The 2007 National Research Council Report "Toxicity Testing in the 21st Century: A Vision and A Strategy" recommended an integrated, toxicity pathway-oriented approach for chemical testing. As an integral component of the recommendation, computational dose-response modeling of toxicity pathways promises to provide mechanistic interpretation and prediction of adverse cellular outcomes. Among the many toxicity pathways, the DNA damage response is better characterized and thus more suited for computational modeling. In the present study, we formulated a minimal mathematical model of this pathway to examine the dose response for etoposide (ETP), an anticancer drug that causes DNA double strand breaks (DSBs). In the model, DSB results from inhibition of topoisomerase by ETP and p53 is activated by a bistable switch composed of a positive feedback loop between ATM and γH2AX. Our stochastic model recapitulated the dose response for several molecular biomarkers measured with flow cytometry in HT1080 cells, including phosphorylated p53, ATM, γH2AX, and micronuclei.

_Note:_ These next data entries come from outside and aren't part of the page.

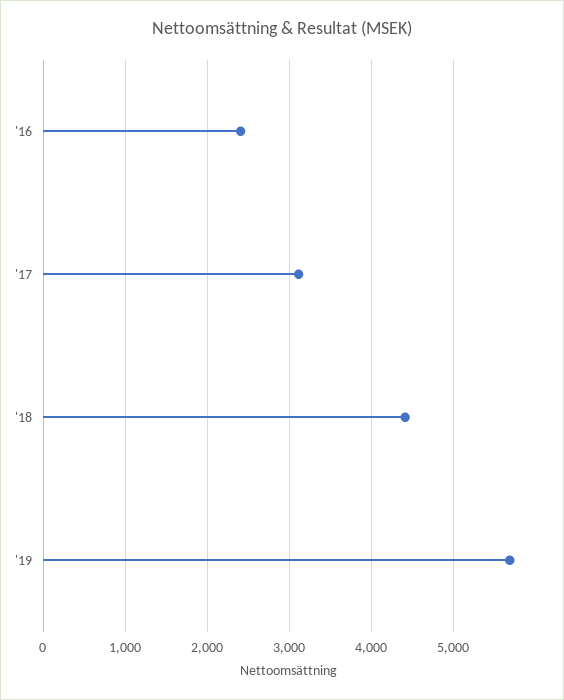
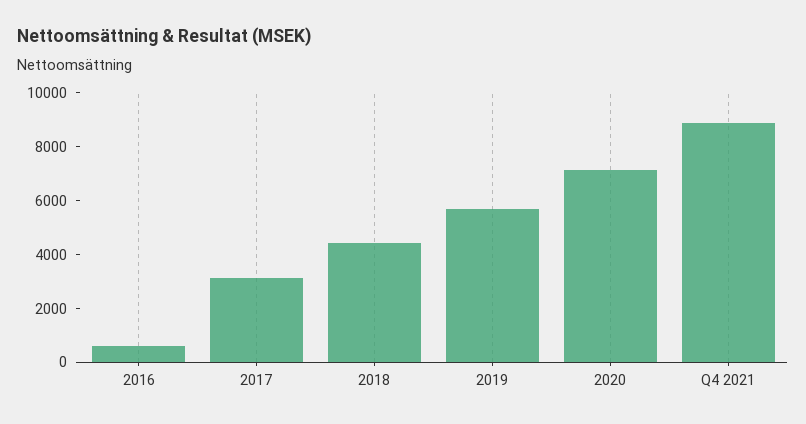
'16: 2400 -> 500
2020: none -> 7000
Q4 2021: none -> 9000

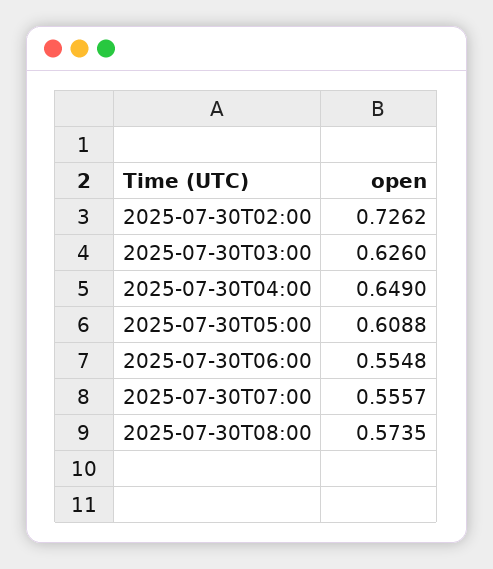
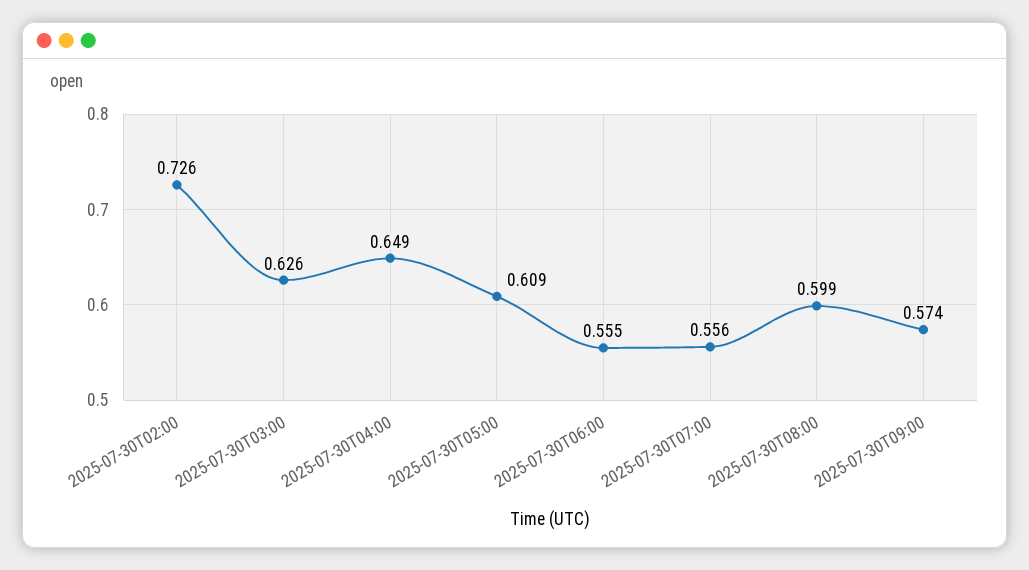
2025-07-30T08:00: 0.5735 -> 0.599
2025-07-30T09:00: none -> 0.574

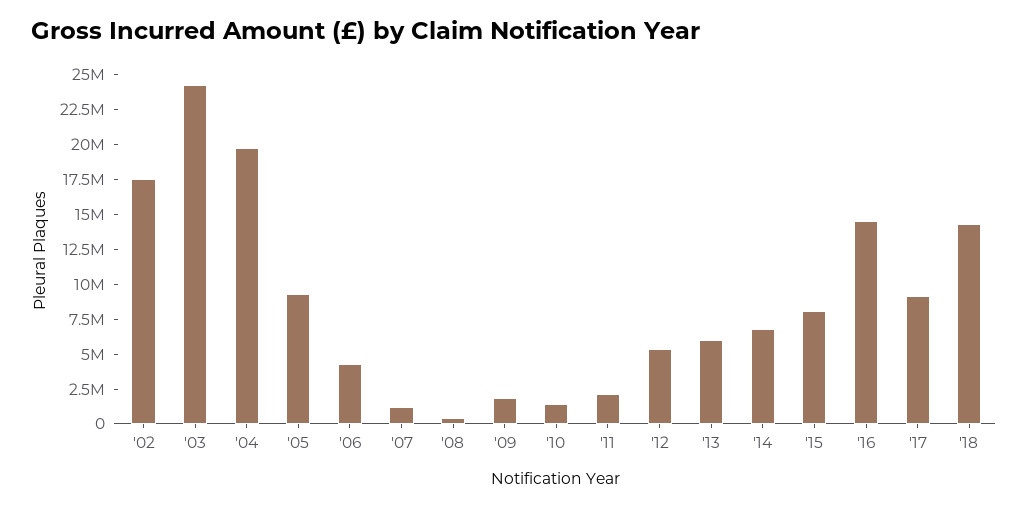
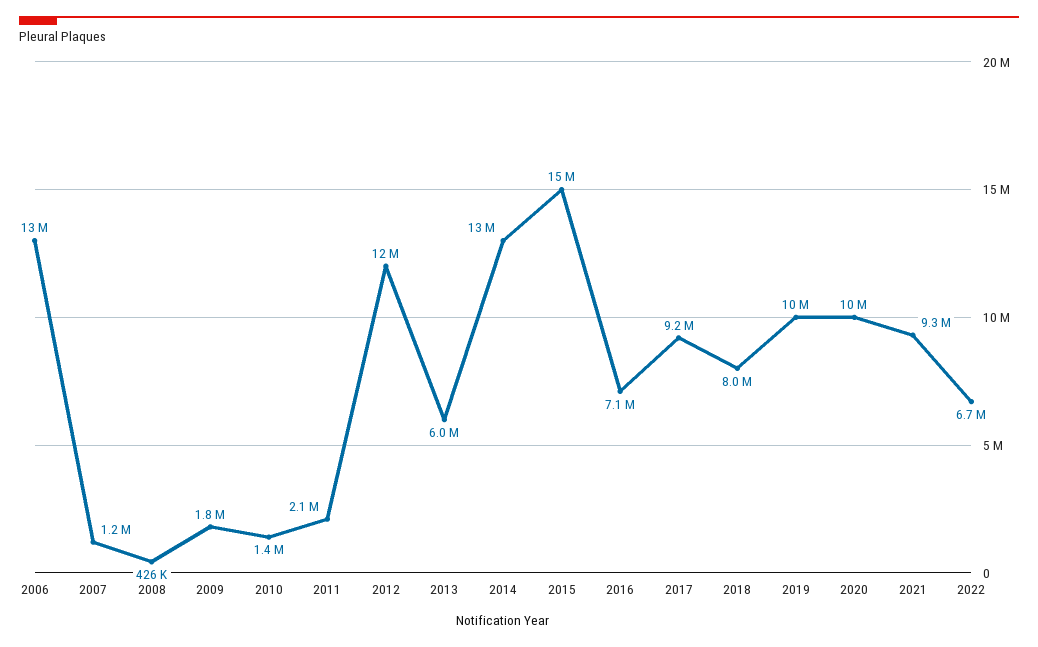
'02: 17500000 -> none
'03: 25000000 -> none
'04: 20000000 -> none
'05: 10000000 -> none
'06: 5000000 -> 13000000
'12: 5000000 -> 12000000
'14: 7500000 -> 13000000
'15: 7500000 -> 15000000
'16: 15000000 -> 7100000
'18: 15000000 -> 8000000
2019: none -> 10000000
2020: none -> 10000000
2021: none -> 9300000
2022: none -> 6700000

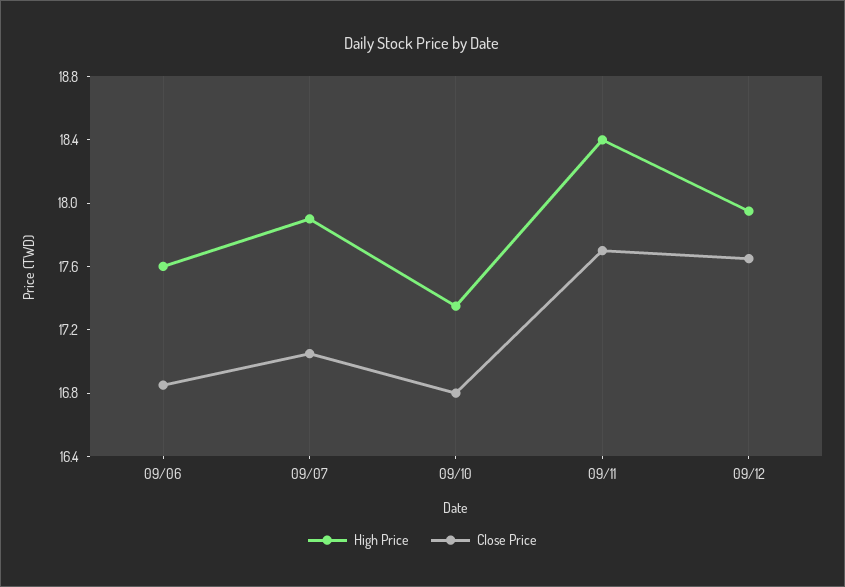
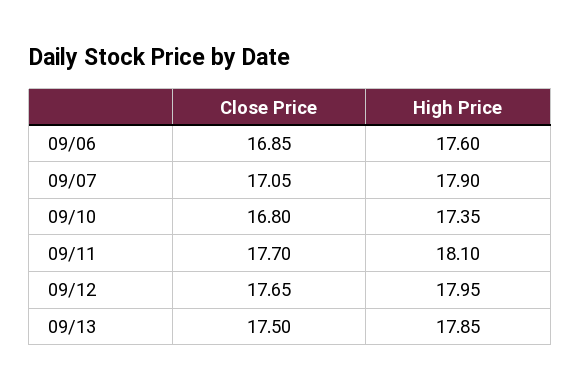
High Price, 09/11: 18.4 -> 18.1
Close Price, 09/13: none -> 17.5
High Price, 09/13: none -> 17.85

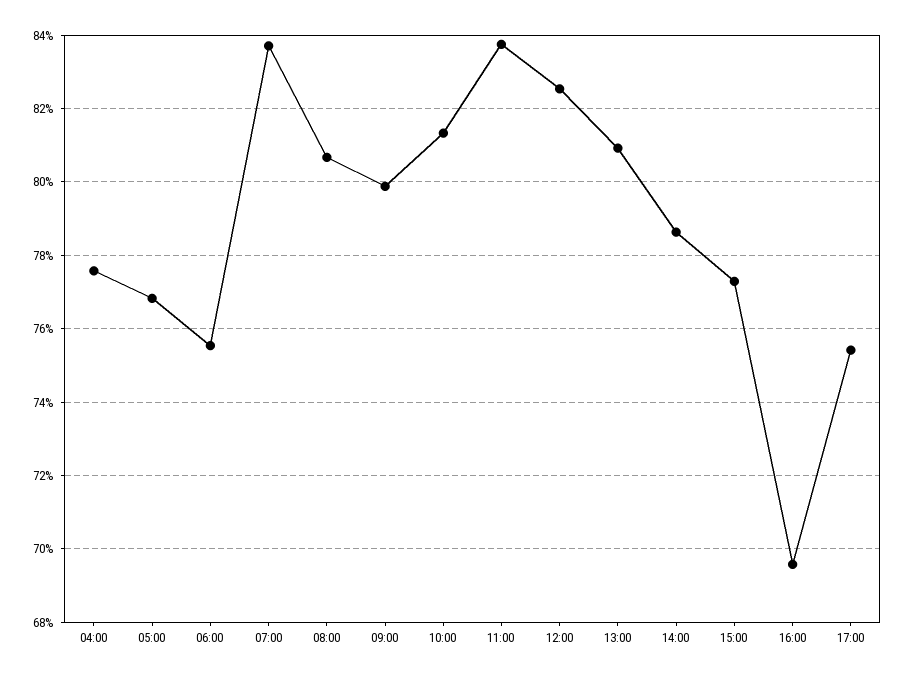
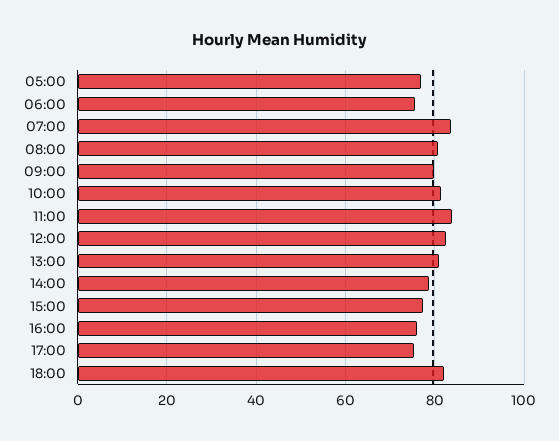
04:00: 77.6 -> none
16:00: 69.6 -> 76
18:00: none -> 82

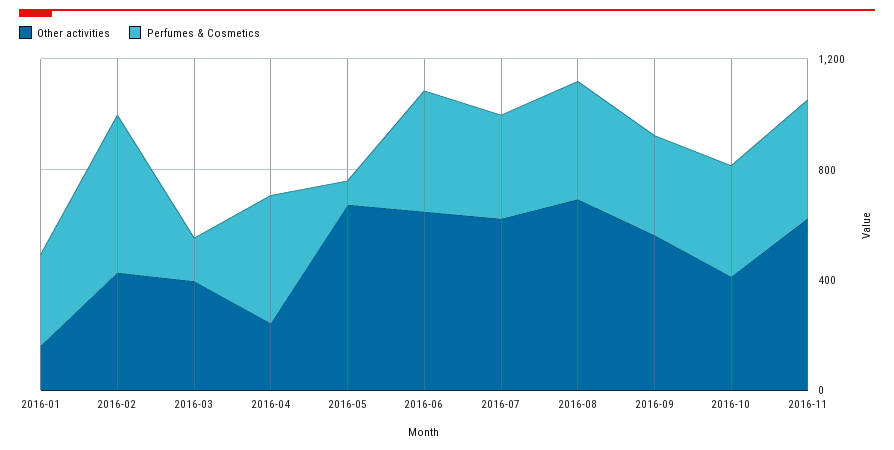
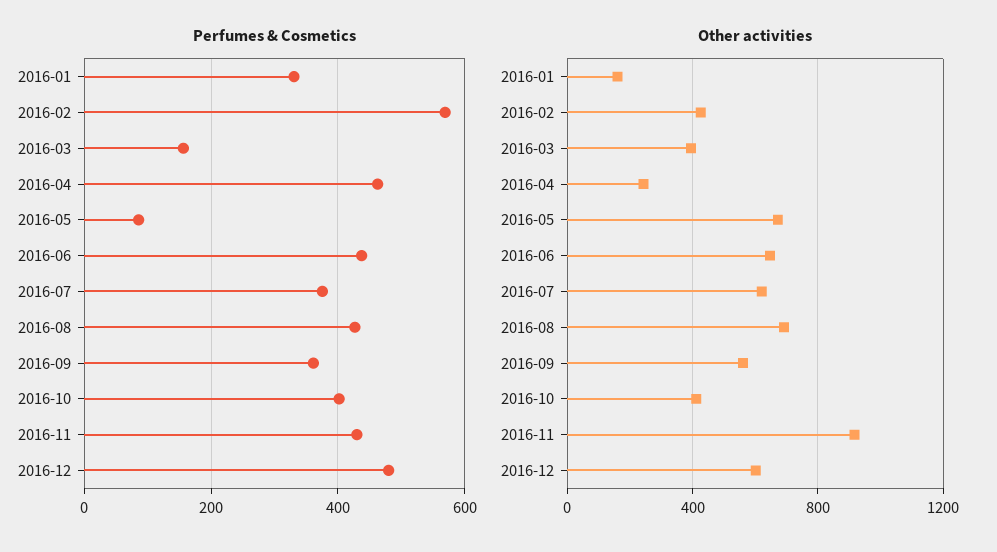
Other activities, 2016-11: 600 -> 900
Perfumes & Cosmetics, 2016-12: none -> 480
Other activities, 2016-12: none -> 600

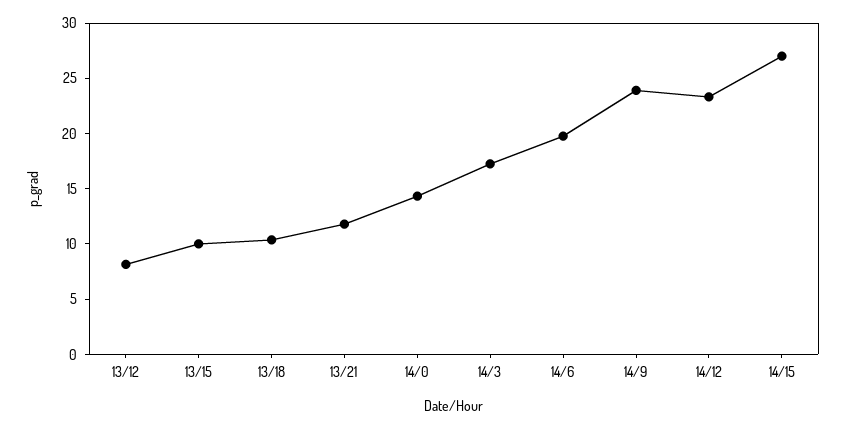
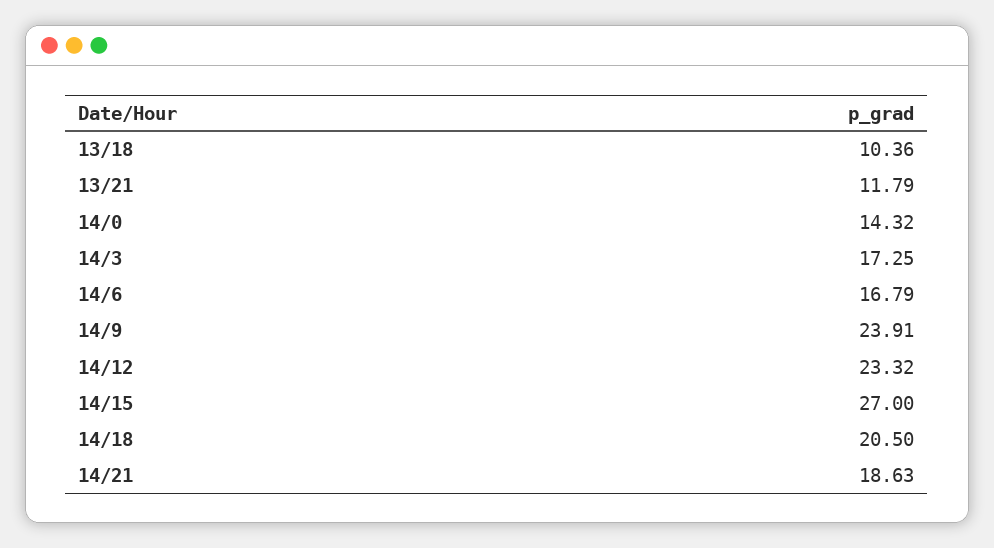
13/12: 8 -> none
13/15: 10 -> none
14/6: 20 -> 16.79
14/18: none -> 20.5
14/21: none -> 18.63

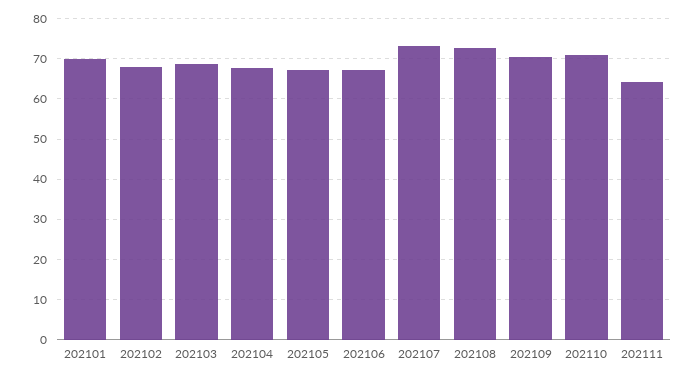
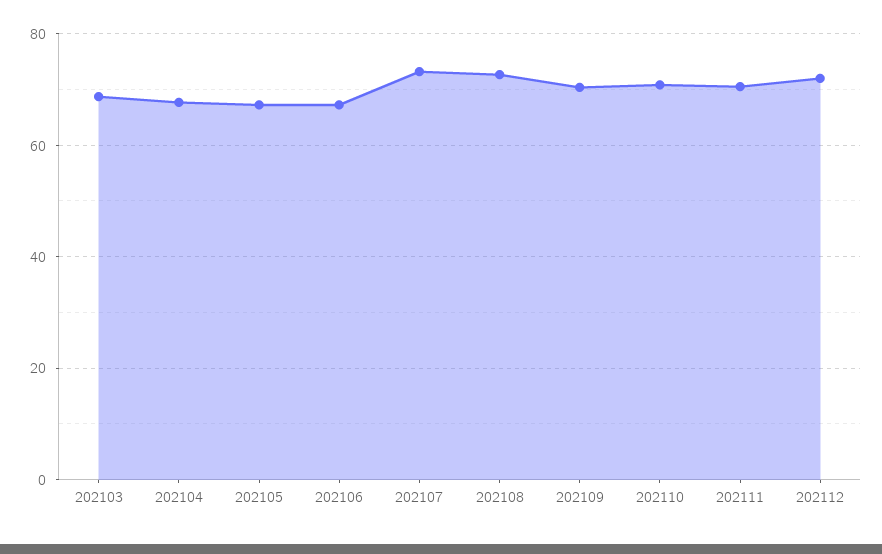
202101: 70 -> none
202102: 68 -> none
202111: 64 -> 70
202112: none -> 72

Model simulations were consistent with a bimodal pattern of p53 activation and a graded population-averaged response at high ETP concentrations. The graded response was a result of heterogeneous activation of individual cells due to molecular stochasticity. This work shows the value of combining data collection on single cell responses and mechanistic, stochastic modeling to develop and test hypothesis for the circuitry of important toxicity pathways. Future studies will determine how well this initial modeling effort agrees with a broader set of experimental studies on pathway responses by examining a more diverse group of DNA-damaging compounds.